И прижимает измазанное сажей тельце с опаленной шерстью к белому (уже изрядно посеревшему) ришелье. Домашние призраки разглядывают дымящиеся остатки своего хозяйства — оплавленные витражные панели, почерневшие шлемы центурионов, поджаренные парики — и издают коллективный вздох, смиряясь с неизбежным.

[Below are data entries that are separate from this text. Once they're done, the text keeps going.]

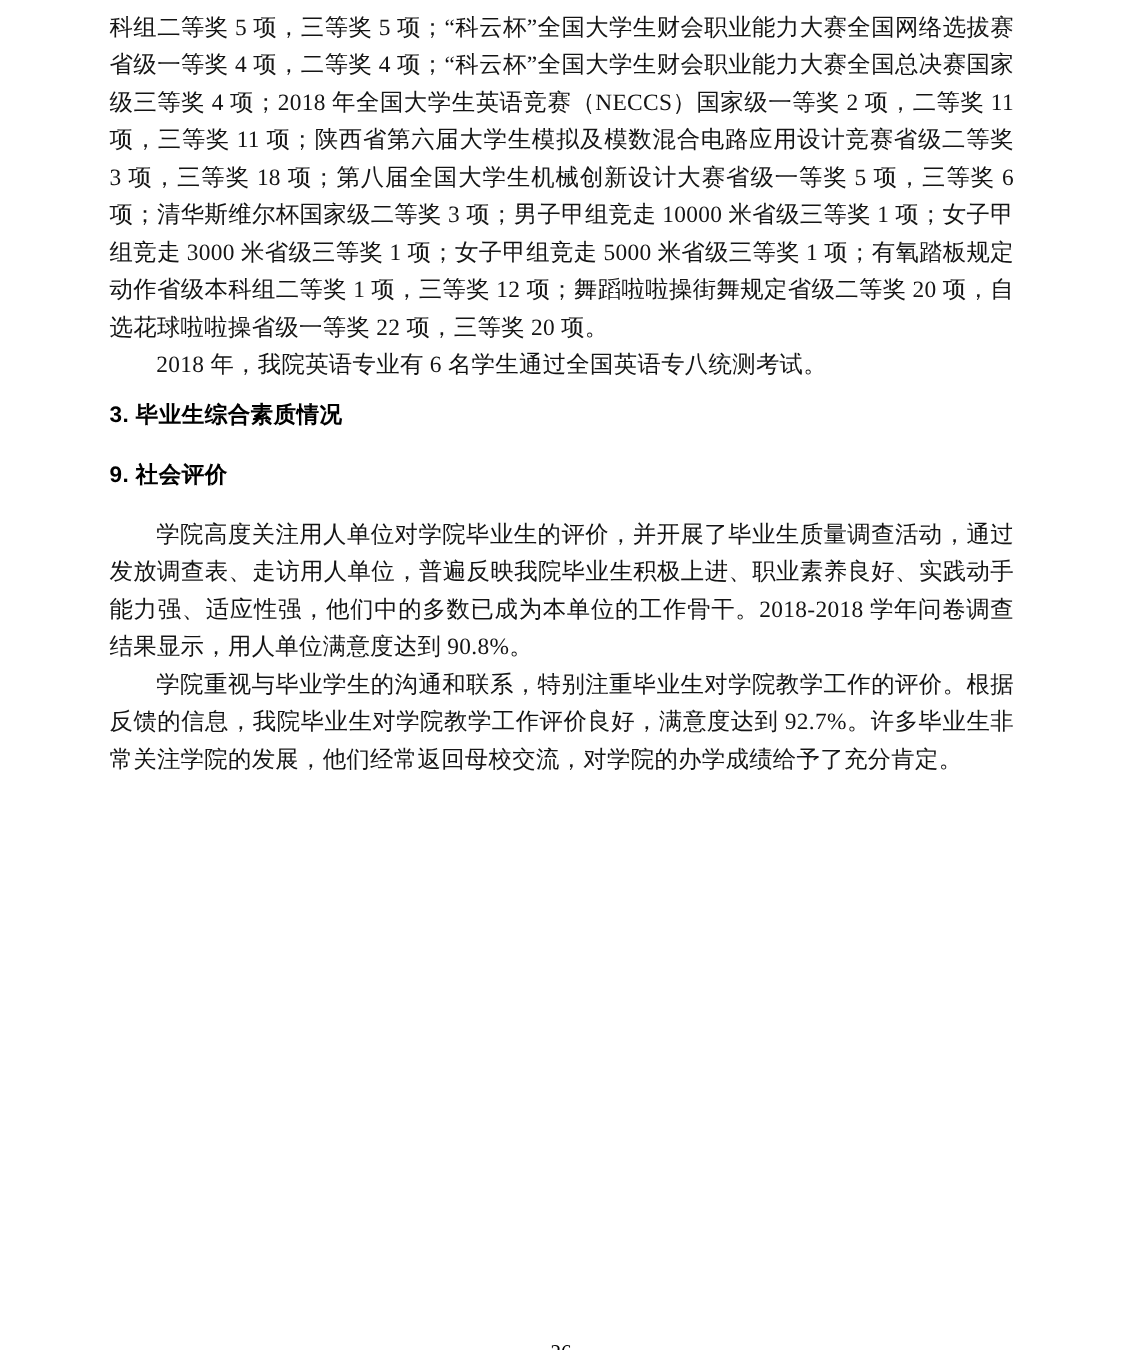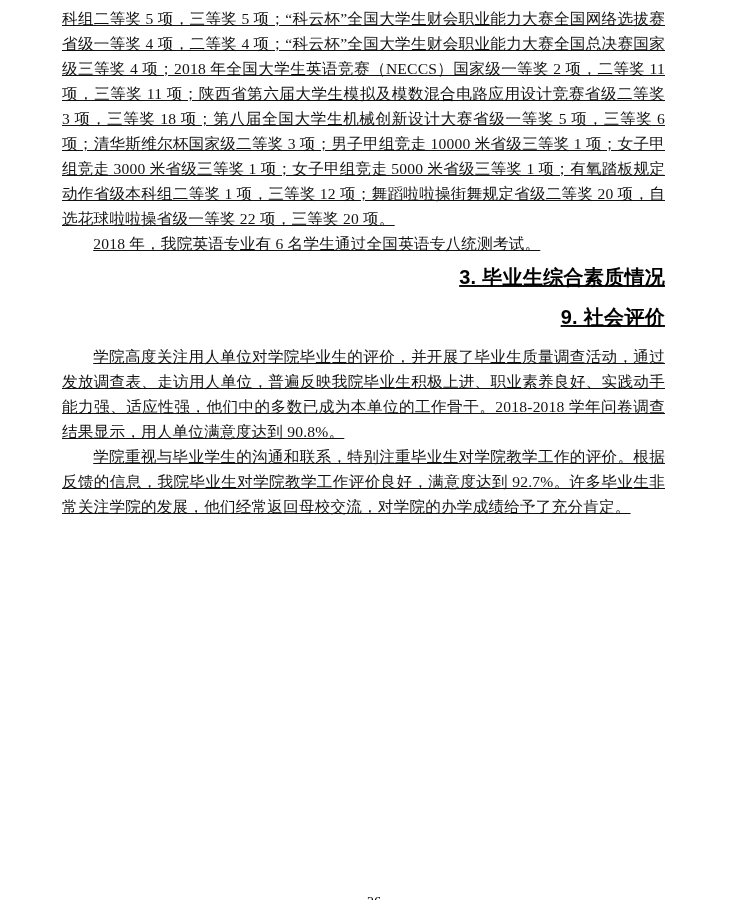--- a/index.html
+++ b/index.html
@@ -11,46 +11,44 @@
     position: relative;
     width: 748px;
     height: 900px;
     background: #ffffff;
     overflow: hidden;
     color: #111111;
     font-family: "Liberation Serif", "DejaVu Serif", serif;
   }
   .content {
     position: absolute;
-    left: 62px;
+    left: 73px;
     top: 6px;
     width: 603px;
-    text-decoration: underline;
   }
   p.body-para {
     margin: 0;
     font-size: 15.6px;
     line-height: 25px;
     text-align: justify;
     text-justify: inter-ideograph;
     letter-spacing: 0.2px;
     color: #141414;
   }
   p.indent {
     text-indent: 2em;
   }
   h2.sec-heading {
     margin: 8px 0 14px 0;
     font-family: "Liberation Sans", "DejaVu Sans", sans-serif;
     font-weight: bold;
-    font-size: 20px;
+    font-size: 15px;
     line-height: 26px;
     color: #000000;
     letter-spacing: 0.3px;
-    text-align: right;
   }
   .page-footer {
     position: absolute;
     left: 0;
     right: 0;
     top: 895px;
     text-align: center;
     font-size: 14px;
     color: #000000;
     font-family: "Liberation Serif", "DejaVu Serif", serif;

Пожары уже столько раз обшаривали и уничтожали Йорк, что еще одним пожаром призраков не удивить.
* * *
И как Великий Пожар Лондона помог очистить город от Великой Чумы, так Великий Пожар в Лавке помог очиститься от смерти Джиллиан. Мы прошли испытание огнем, выжили и тем самым получили право измениться, обновиться. Джиллиан почему-то уже не висит таким тяжким грузом у нас на совести. («Если бы она осталась жива, то вполне могла бы погибнуть на пожаре, так что в любом случае была бы мертва», — с казуистической логикой рассудила Патриция.)
Нам больше не жить Над Лавкой, хотя от пожара пострадал только первый этаж, а все остальное лишь закоптилось. Джордж получил ультиматум, и на следующий же день отправляется в строительное общество «Хольбек и Лидс» оформлять ипотеку на «миленький домик». Всего через несколько недель мы уже будем разглядывать заново оштукатуренные и свежеокрашенные недра Лавки, глазея на доставку витрин и слушая, как Уолтер допрашивает Джорджа о новом бизнесе.
— Медицинские товары? — удивляется он.
Джордж бурлит предпринимательским энтузиазмом.
— Бандажи, инвалидные коляски, слуховые аппараты, эластичные чулки, трости — понимаешь, Уолтер, это бесконечный ассортимент! У нас будут покупать товары по назначению врача, к нам будут посылать из больниц, ну и прохожие будут заглядывать за лейкопластырем и «Дюрексом».
— «Дюрексом»? — задумчиво повторяет Уолтер. — Да, на этом можно сделать денежку. Приятелям — по оптовой цене, а?
И они сгибаются пополам от чисто мужского смеха.
— Что такое «Дюрекс»? — шепотом спрашиваю я у Патриции.
— После расскажу, — шепчет она в ответ, но так никогда и не рассказывает.
Но это все пока в будущем. Сейчас весенний рассвет глядит сквозь занавески на нас с Патрицией, лежащих валетом в странной комковатой гостевой кровати у тети Глэдис. (Похоже, после каждой семейной трагедии нам с Патрицией положено спать вместе.) Где-то между нами стиснуты счастливые спящие тела — медведь, панда и собака. Необъяснимо — впрочем, может быть, и объяснимо, — но Джордж и Банти разрешают нам оставить Рэгза себе. Он будет наш собственный — уже не Любимец из Лавки, подлежащий списанию, а наш, семейный любимец.
На небе проступают красные полосы, словно кровь Любимцев потоками восходит к небесной тверди. Стаи попугайчиков обращаются в ангелов с крыльями, разноцветными, как «техниколор», и описывают круги в небе. Может быть, в мире Духа, или в Царствии Небесном, или куда они там все попали, и Попугай получит дар говорения на языках и его кто-нибудь полюбит. Я молюсь окровавленному, прокопченному Агнцу о том, чтобы все обитатели Небес были очень счастливы. Многого мы никогда не узнаем, но в одном уверены: в это утро объятья Иисуса просто битком набиты.